And in Edmondson v. Birch & Co. [1907] 1 K. B. 371, 1 B. R. C. 444, 76 L. J. K. B. N. S. 346, 96 L. T. N. S. 415, 23 Times L. R. 234, 7 Ann. Cas. 192, where, on privileged occasions, an officer of a company dictated a letter and a telegram containing defamatory matter concerning the plaintiff to shorthand clerks and they were transcribed, the privilege was held to extend to the publication to the clerks, Collins, M.R., saying that the use of the ordinary and reasonable means of giving effect to the privilege did not destroy it.

And in Cartwright-Caps Co. v. Fischel (1917) 113 Miss. 359, L.R.A.1918F, 566, 74 So. 278, Ann. Cas. 1917E, 985, where libelous letters were dictated to a stenographer by the president of a corporation in the course of the business, it was held that the letters were privileged, and that there was not in a legal sense a publication.

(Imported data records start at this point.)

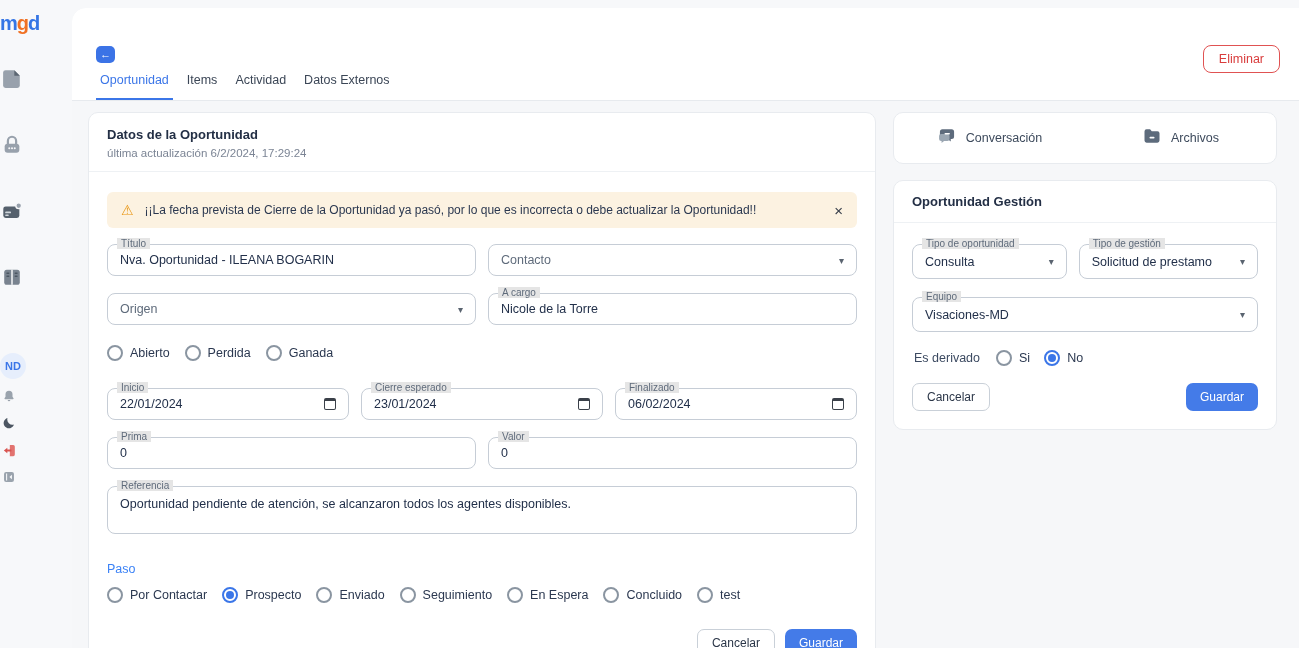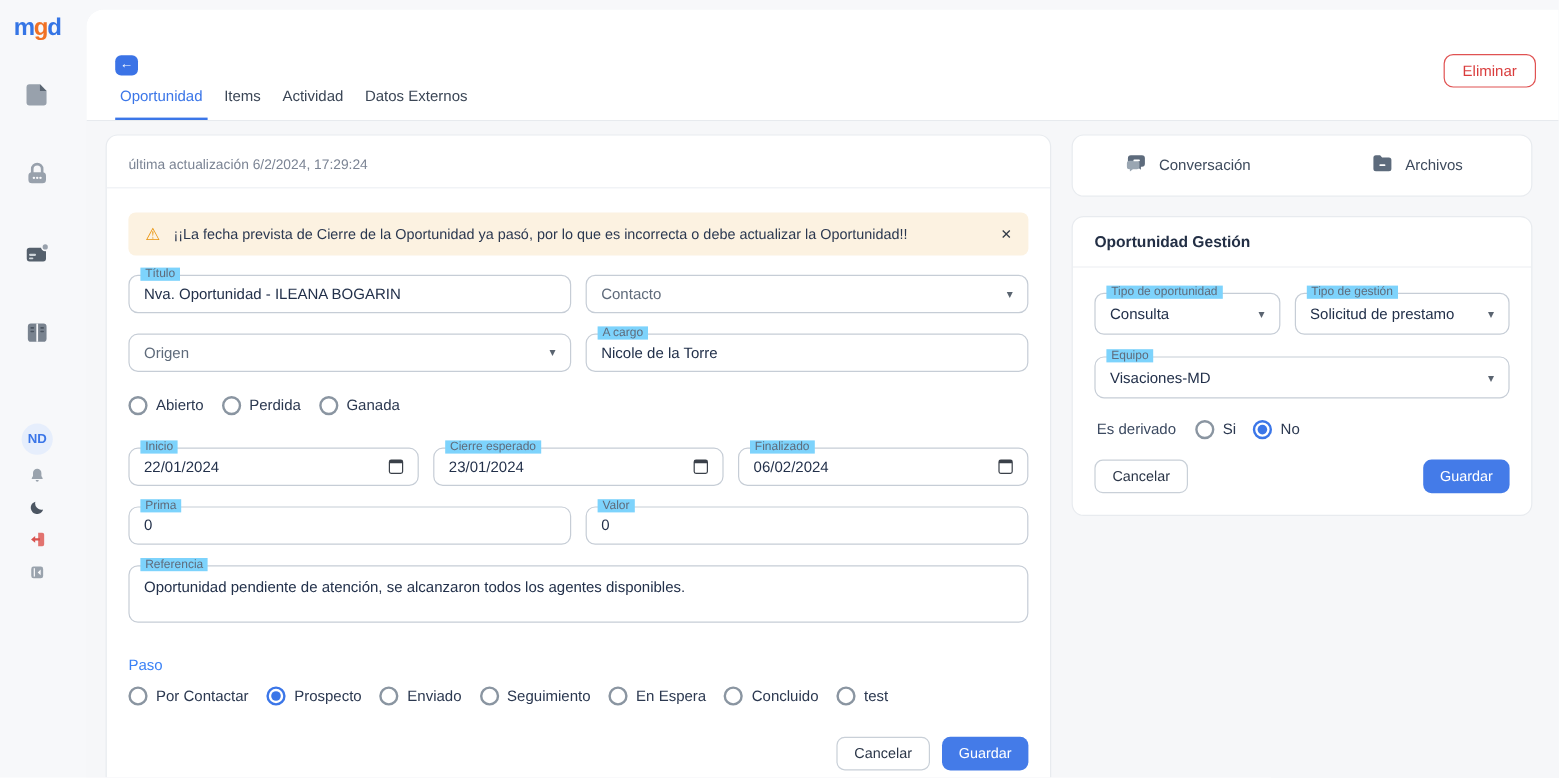--- a/index.html
+++ b/index.html
@@ -14,7 +14,7 @@
   
   .sidebar {
     position:absolute; left:0; top:0; width:62px; height:496px;
-    background:#f7f8fa; display:flex; flex-direction:column; align-items:center;
+    background:#f7f8fa; display:flex; flex-direction:column; align-items:flex-start;
   }
   .logo { margin-top:12px; font-weight:bold; font-size:20px; letter-spacing:-1px; cursor:pointer; }
   .logo .b { color:#3575e5; } .logo .o { color:#f07124; }

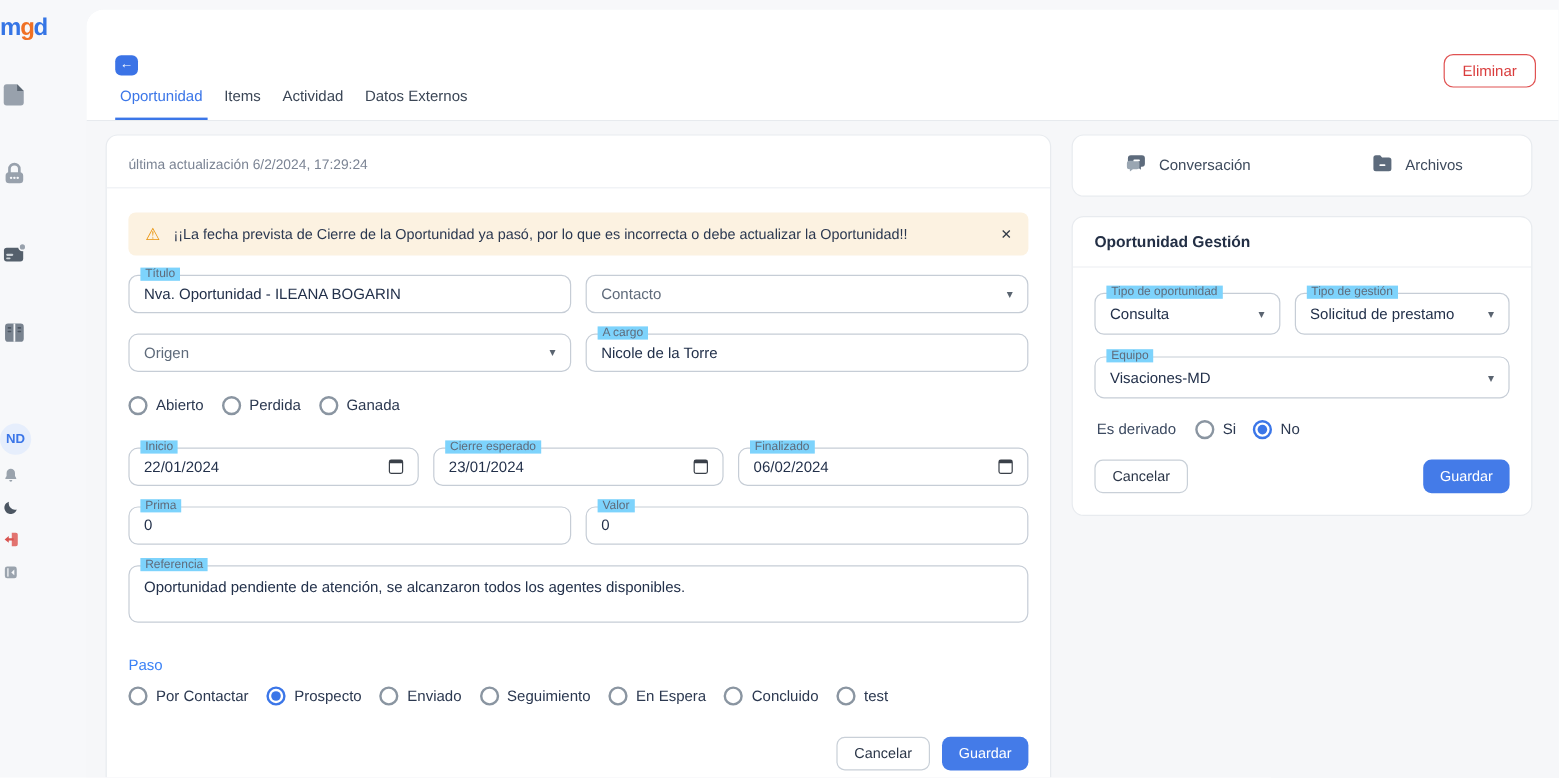--- a/index.html
+++ b/index.html
@@ -239,6 +239,7 @@
 
     <div class="card card-left">
       <div class="card-head">
+        <div class="card-title">Datos de la Oportunidad</div>
         <div class="card-sub">última actualización 6/2/2024, 17:29:24</div>
       </div>
       <div class="card-body">

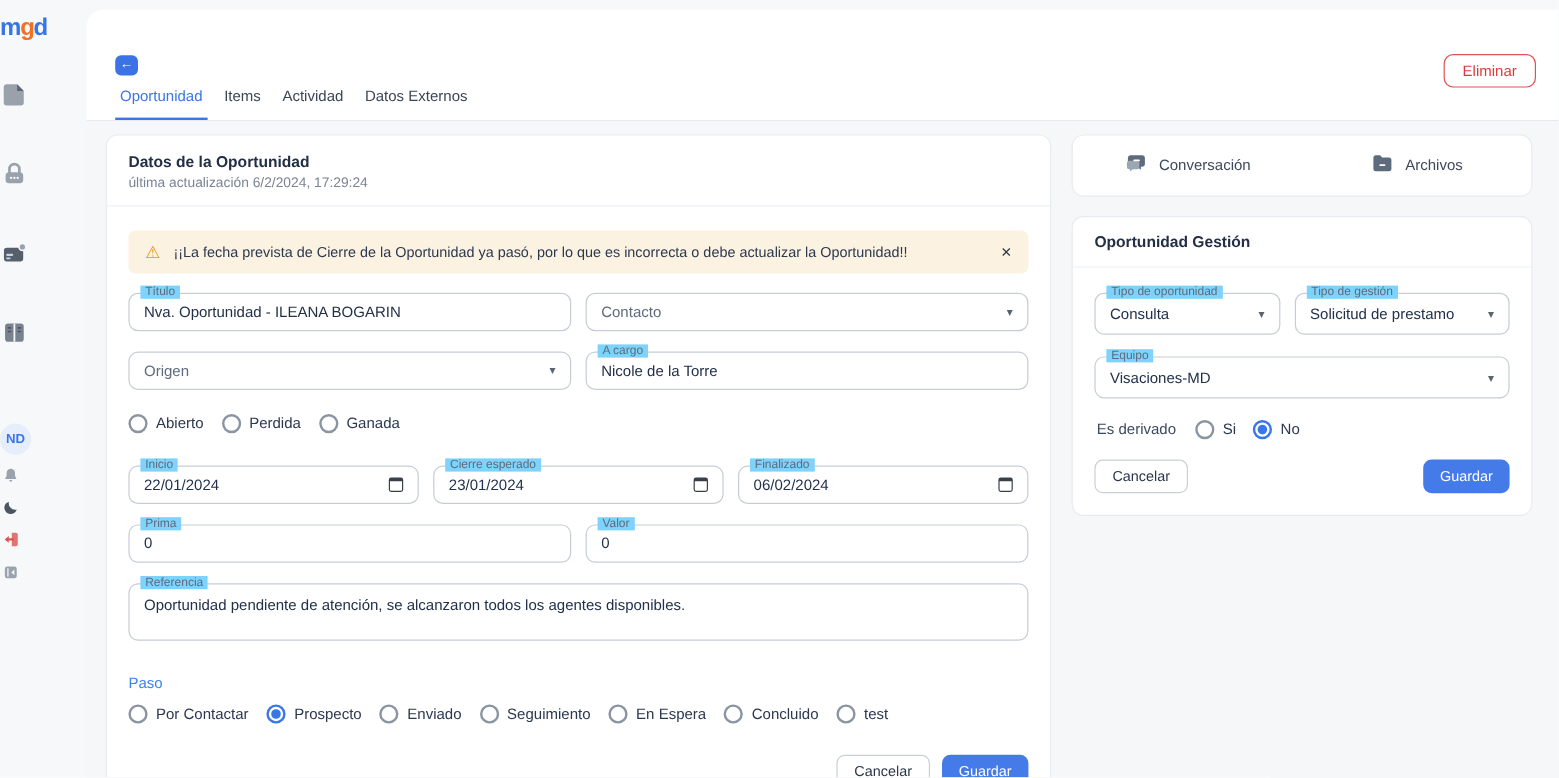--- a/index.html
+++ b/index.html
@@ -84,7 +84,7 @@
     background:#fff; display:flex; align-items:center; padding:0 12px; cursor:text;
   }
   .fld .lbl {
-    position:absolute; top:-7px; left:9px; background:#7dd3fc; padding:0 4px;
+    position:absolute; top:-7px; left:9px; background:#e5e5e5; padding:0 4px;
     font-size:10px; color:#5f6b7b; white-space:nowrap;
   }
   .fld .val { font-size:12.5px; color:#22304a; flex:1; overflow:hidden; white-space:nowrap; }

And in Southern Ice Co. v. Black (1916) 136 Tenn. 391, 189 S. W. 861, Ann. Cas. 1917E, 695, which was an action for slander, a defamatory statement made by the defendant's manager to the plaintiff, a former employee, when he called at the office for settlement, was held qualifiedly privileged, and the privilege was held not lost because of the presence of the bookkeeper and his assistant.

II.

As above pointed out, the question whether the privilege attaching to a communication as between the author and the recipient thereof is lost, where it passes through the hands of an employee of either, is entirely distinct from the question whether a communication, which may or may not be privileged as between the author and recipient, may be considered as having been communicated to a clerk or stenographer upon a privileged occasion. In order to enable the reader to appreciate and observe this distinction, these cases are hereinafter set forth.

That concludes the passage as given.